Drawabox as a point in saying that the 50/50 rule is the hardest concept to follow in this course because it goes agaisnt our ego, we know what "good" is, so we don't to try things until we get good, but this is a bad mentality imo and you are going to get burn out if you keep waiting for the moment that you'll have the "skill" to produce the things that you want, also just like drawabox said, part of the lessons concepts will slowly develop into your "free drawing time" once you understand how to use them and why, so with time you will eventually start using some of the course concepts into your drawings, but you have to be patient, for example, i personally go back to see my old drawings and wonder how i could draw such abominations and think it was ok, but thats the thing, i didn't care if it was good or bad, i just had fun drawing, and the same thing is going to happen once i improve even further, i'll look back at my old drawings and say that they were crap, thats part of the process of just letting go and having fun drawing not worrying about whether it will be a good drawing or not.
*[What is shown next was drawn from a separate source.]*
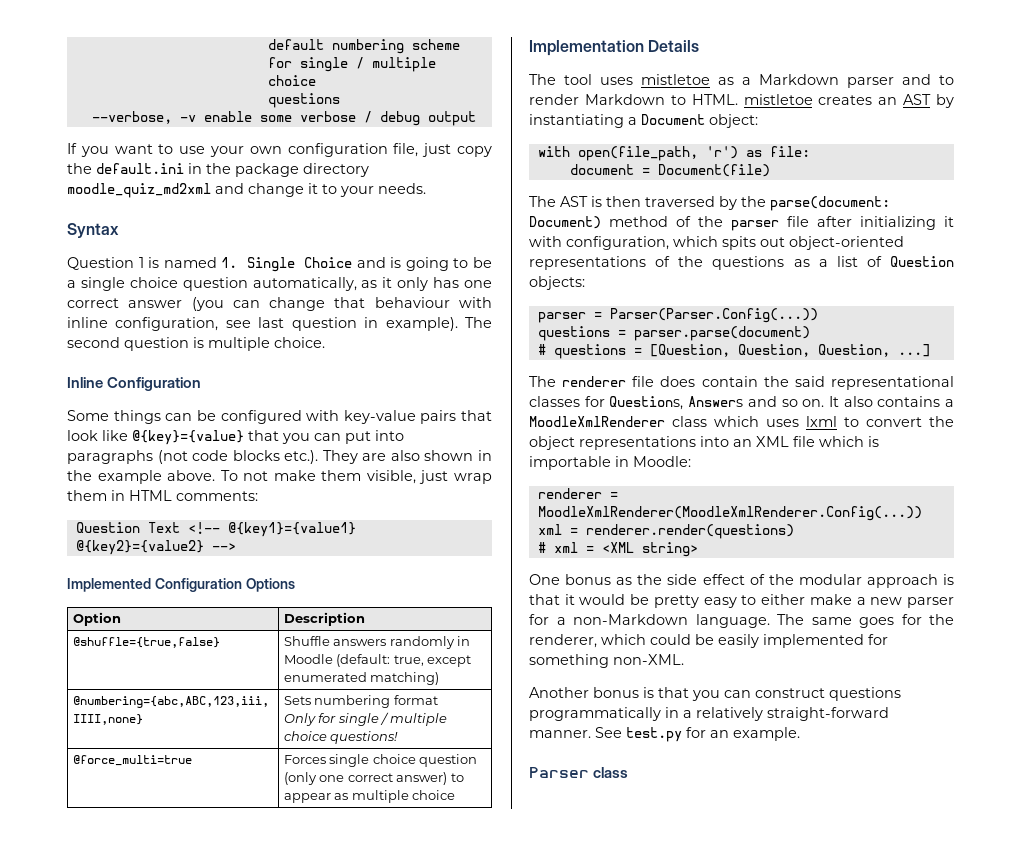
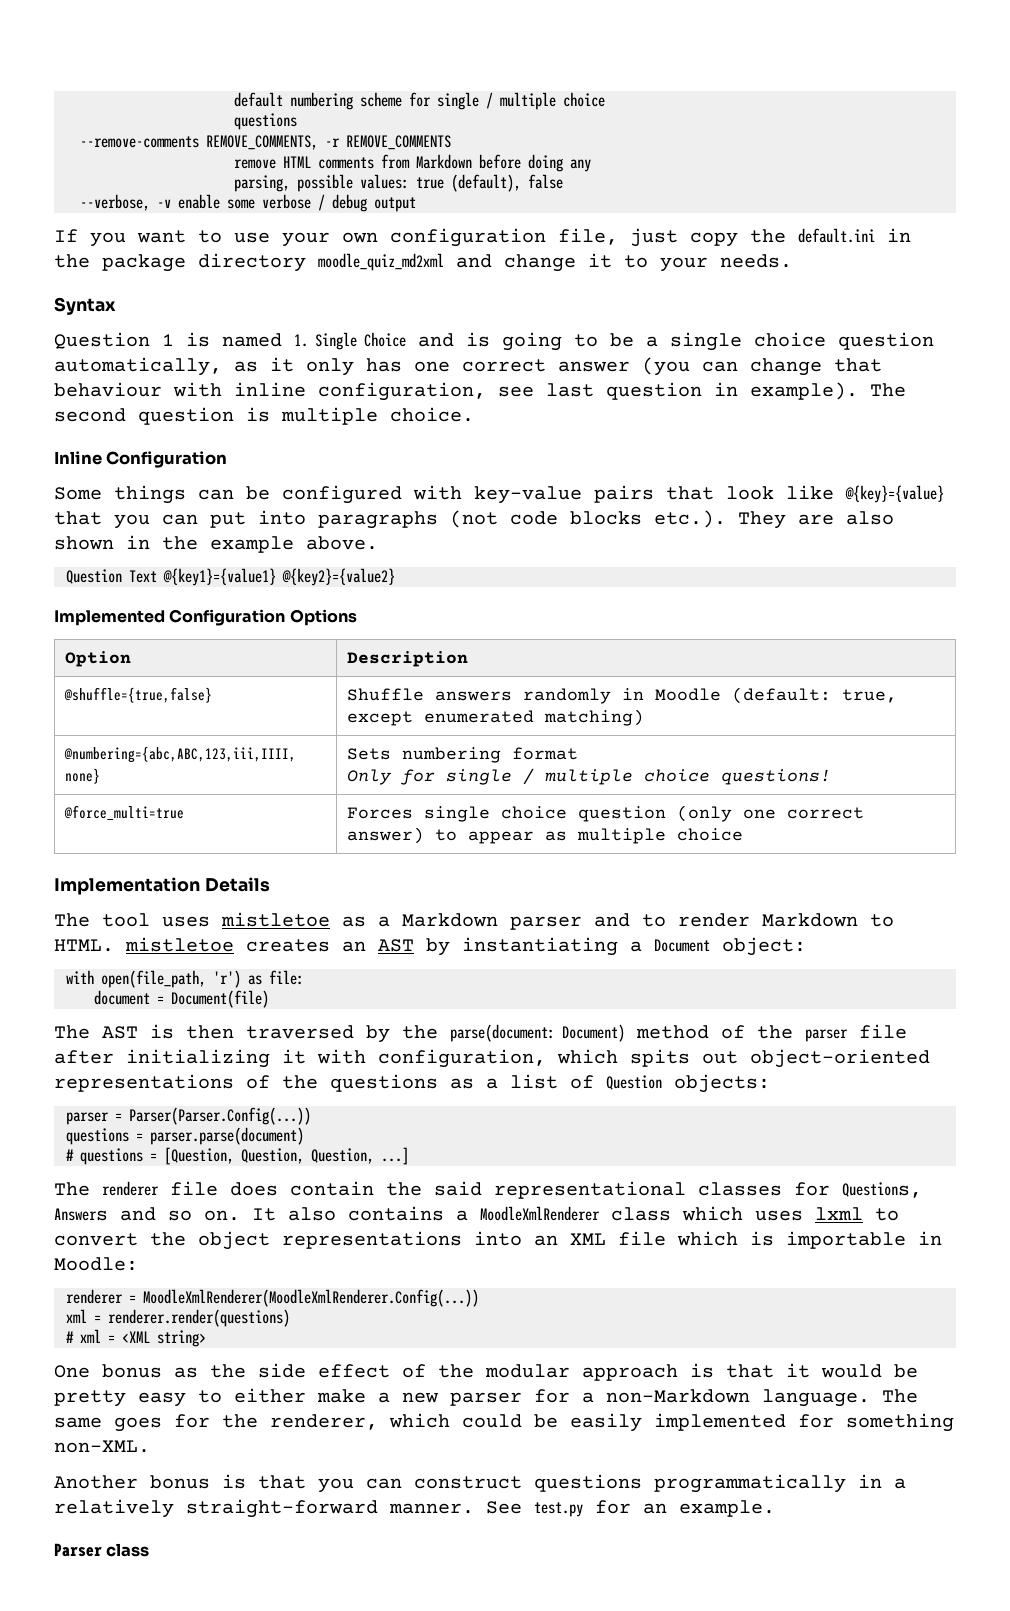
(340, 100) none -> [80,135,451,150] [234,154,591,172] [234,174,563,192] // --remove-comments REMOVE_COMMENTS, -r REMOVE_COMMENTS // remove HTML comments from Markdown before doing any // parsing, possible values: true (default), false
[220,470,492,484] [67,490,258,501] To not make them visible, just wrap them in HTML comments: -> (378, 543) none
[187,522,220,534] <!-- -> (157, 576) none
[211,543,236,551] --> -> (395, 577) none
11:08 AM, Thursday August 31st 2023

I'm absolutely loving the pencil so far, no regrets there. Wanted to know more about the general basics of drawing so I did a month of the Drawing Foundations course. That helped, but they focused way too much on rendering way too early, skipped most of those parts. It did help me understand perspective better and taught me enough to start enjoying the act of drawing. Took about 2 months, but now I actually want to draw. That's really what I was looking for, enough information to make it fun. Now it is so I don't have to force myself to do the free drawing, I'm drawn to it now. Thanks to both of you for your thoughtful replies. I still think the whole pen thing isn't important unless you have the specific mental issues he mentions surrounding drawing. But I understand that many people do, so he made the course to apply to as many people as possible. I'm super happy the resource exists so I can take what I want from it. I know I will not get as much out of it as someone who follows it religiously and I'm fine with that.